Main objectives of reactor dosimetry are the determination of the neutron flux and fluence. In industrial power reactors, they are also used to follow the vessel and internal structures neutron induced damages. The knowledge of the associated uncertainties represents a significant stake for nuclear industry due to the high uncertainty value, 10% 15% (one standard deviation) commonly found for the calculated neutron flux (E > I MeV).
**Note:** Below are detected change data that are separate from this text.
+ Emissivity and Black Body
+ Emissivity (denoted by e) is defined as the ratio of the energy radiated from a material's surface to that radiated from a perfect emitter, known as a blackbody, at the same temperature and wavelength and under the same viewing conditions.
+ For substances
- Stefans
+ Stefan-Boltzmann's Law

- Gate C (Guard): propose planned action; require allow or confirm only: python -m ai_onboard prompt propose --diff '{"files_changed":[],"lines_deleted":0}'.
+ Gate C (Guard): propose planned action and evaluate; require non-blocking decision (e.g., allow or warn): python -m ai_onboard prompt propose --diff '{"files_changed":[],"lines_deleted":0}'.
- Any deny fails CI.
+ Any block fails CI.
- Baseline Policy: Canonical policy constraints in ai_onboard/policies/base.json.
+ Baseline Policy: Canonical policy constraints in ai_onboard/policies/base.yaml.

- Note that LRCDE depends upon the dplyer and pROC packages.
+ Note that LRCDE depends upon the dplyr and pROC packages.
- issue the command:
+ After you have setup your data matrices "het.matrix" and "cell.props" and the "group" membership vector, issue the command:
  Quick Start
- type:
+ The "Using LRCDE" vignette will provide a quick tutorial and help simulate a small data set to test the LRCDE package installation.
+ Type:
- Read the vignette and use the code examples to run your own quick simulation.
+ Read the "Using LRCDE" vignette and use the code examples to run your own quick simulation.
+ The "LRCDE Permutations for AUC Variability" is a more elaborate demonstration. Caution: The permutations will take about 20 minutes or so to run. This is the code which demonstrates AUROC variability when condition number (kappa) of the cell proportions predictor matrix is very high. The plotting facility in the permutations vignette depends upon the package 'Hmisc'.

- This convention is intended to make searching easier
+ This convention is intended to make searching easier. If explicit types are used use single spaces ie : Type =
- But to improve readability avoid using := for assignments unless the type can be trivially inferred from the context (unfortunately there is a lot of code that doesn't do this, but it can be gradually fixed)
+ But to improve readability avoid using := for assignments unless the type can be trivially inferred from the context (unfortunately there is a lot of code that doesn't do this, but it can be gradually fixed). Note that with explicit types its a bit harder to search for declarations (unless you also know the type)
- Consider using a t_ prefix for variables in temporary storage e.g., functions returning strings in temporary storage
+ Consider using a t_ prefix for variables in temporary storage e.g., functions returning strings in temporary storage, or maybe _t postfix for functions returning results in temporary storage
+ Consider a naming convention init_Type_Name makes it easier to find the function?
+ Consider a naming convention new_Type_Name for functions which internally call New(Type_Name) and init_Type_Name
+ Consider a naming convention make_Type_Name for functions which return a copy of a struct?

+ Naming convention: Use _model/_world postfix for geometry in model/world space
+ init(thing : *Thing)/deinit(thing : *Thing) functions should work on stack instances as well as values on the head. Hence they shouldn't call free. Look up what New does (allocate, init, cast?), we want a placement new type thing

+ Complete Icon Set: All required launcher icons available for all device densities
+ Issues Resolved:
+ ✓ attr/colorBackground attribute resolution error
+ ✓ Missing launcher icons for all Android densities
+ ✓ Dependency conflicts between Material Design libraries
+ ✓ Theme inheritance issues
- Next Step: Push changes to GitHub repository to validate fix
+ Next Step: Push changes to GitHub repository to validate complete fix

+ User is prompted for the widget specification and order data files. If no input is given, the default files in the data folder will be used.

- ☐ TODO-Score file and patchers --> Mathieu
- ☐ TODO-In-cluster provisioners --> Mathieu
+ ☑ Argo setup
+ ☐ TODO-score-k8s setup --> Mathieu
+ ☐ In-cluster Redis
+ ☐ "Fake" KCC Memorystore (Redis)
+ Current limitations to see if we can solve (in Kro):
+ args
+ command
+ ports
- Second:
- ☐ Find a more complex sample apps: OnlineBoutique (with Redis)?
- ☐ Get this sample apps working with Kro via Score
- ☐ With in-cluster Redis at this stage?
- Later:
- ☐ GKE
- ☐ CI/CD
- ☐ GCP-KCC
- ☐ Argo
Thus, the CENSPEX is engaged in the present study in order to analyze and then to reduce uncertainties associated to the reactor dosimetry interpretation process. The first part of this paper presents the main steps of data processing. Dosimeters activities are treated using nuclear data, neutron computation results and irradiation conditions. This treatment constitutes a complex process where many entries are more or less correlated. Thus, assessment of the output uncertainties requires the implementation of rather complex methods. In order to achieve uncertainty determination, a specific software tool has been developed to automate the process and to perform Monte Carlo uncertainty propagation and sensitivity analysis. Data uncertainties identification and quantification are performed in particular with regard to covariance. Then the stochastic uncertainty propagation methodology is described and carried out on representative cases. In complement, a Monte Carlo sensitivity study based on Sobol indexes is achieved on these cases to find the most penalizing input uncertainties. A fine analysis is performed to point out whether the uncertainty is induced by the incriminate input data uncertainties or by the methodology process. The paper concludes by pointing out the needs in input data knowledge.